Apple R&D spending is a fraction of other major American tech companies

By Roger Fingas

Apple spent just 3.5 percent -- $8.1 billion -- of its 2015 revenues on research and development, proportionately far less than peers like Google and Facebook in the American tech landscape.

Qualcomm and Facebook spent 22 and 21 percent on R&D in their 2015 fiscal years, according to Bloomberg. Even Alphabet -- Google's parent company -- spent 15 percent, targeting not just Web and mobile endeavors but projects like self-driving vehicles and extending human life.

Apple did reap far more revenue than those other companies, pulling in over $233 billion, whereas even Alphabet only took in $66 billion.

Apple stretches its budget by relying heavily on advances from suppliers, said Ram Mudambi, a business school professor at Temple University in Philadelphia. The value of the company's contracts is said to encourage suppliers to put forward their own best technology.

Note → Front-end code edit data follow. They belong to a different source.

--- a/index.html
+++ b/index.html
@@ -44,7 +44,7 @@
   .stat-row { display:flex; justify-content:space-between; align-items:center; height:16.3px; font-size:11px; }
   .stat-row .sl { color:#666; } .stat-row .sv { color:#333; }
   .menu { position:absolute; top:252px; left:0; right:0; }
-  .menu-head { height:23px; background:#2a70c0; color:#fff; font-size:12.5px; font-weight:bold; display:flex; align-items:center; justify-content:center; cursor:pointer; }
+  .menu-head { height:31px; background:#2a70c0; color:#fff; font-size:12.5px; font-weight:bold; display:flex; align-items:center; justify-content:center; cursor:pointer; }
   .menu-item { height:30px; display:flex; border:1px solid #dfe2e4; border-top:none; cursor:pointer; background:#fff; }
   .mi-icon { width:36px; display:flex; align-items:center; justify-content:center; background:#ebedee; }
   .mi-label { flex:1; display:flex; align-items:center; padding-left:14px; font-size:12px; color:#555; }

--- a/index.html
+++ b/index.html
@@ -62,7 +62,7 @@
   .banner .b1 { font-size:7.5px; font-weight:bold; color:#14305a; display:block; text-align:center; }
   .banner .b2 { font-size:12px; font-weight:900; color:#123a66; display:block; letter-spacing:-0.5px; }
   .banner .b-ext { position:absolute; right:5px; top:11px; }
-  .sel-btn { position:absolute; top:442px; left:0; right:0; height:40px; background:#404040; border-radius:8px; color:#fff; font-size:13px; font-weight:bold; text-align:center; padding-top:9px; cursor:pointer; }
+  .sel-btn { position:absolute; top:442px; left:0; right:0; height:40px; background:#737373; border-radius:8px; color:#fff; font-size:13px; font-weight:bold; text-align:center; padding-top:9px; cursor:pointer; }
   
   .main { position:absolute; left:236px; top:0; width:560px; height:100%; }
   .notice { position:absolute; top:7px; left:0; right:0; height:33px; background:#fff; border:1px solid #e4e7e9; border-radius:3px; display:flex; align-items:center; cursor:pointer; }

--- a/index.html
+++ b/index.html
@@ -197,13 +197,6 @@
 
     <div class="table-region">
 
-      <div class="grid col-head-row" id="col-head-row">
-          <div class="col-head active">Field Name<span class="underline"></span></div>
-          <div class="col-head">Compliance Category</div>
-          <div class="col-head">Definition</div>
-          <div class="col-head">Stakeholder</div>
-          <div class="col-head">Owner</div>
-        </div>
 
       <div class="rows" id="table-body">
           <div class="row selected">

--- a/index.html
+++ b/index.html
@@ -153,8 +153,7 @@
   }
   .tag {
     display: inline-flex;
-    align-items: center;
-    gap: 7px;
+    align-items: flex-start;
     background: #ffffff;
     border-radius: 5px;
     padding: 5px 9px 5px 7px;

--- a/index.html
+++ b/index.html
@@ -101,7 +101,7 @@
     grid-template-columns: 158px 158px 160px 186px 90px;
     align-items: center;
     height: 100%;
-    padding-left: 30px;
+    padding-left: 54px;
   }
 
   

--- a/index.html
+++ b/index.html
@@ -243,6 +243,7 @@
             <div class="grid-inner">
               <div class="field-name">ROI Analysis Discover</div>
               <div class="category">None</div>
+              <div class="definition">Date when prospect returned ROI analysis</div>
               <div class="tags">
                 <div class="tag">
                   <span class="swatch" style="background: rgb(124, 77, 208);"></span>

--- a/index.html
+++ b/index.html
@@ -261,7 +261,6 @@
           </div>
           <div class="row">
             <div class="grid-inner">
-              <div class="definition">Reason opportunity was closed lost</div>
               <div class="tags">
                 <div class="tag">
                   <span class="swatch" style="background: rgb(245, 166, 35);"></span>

The company's 2015 R&D budget was up from $6 billion in 2014, and $4.5 billion in 2013. Some of this presumably went into technologies like the Apple Watch and its A9-series chips, along with projects that are still extremely clandestine -- including its long-term electric car project.

Apple separately spent another $11.2 billion on capital equipment expenses, such as manufacturing tools and its new Cupertino headquarters. That number is expected to reach $15 billion in 2016. It may indeed go much higher as Apple's car approaches an anticipated 2019/2020 launch.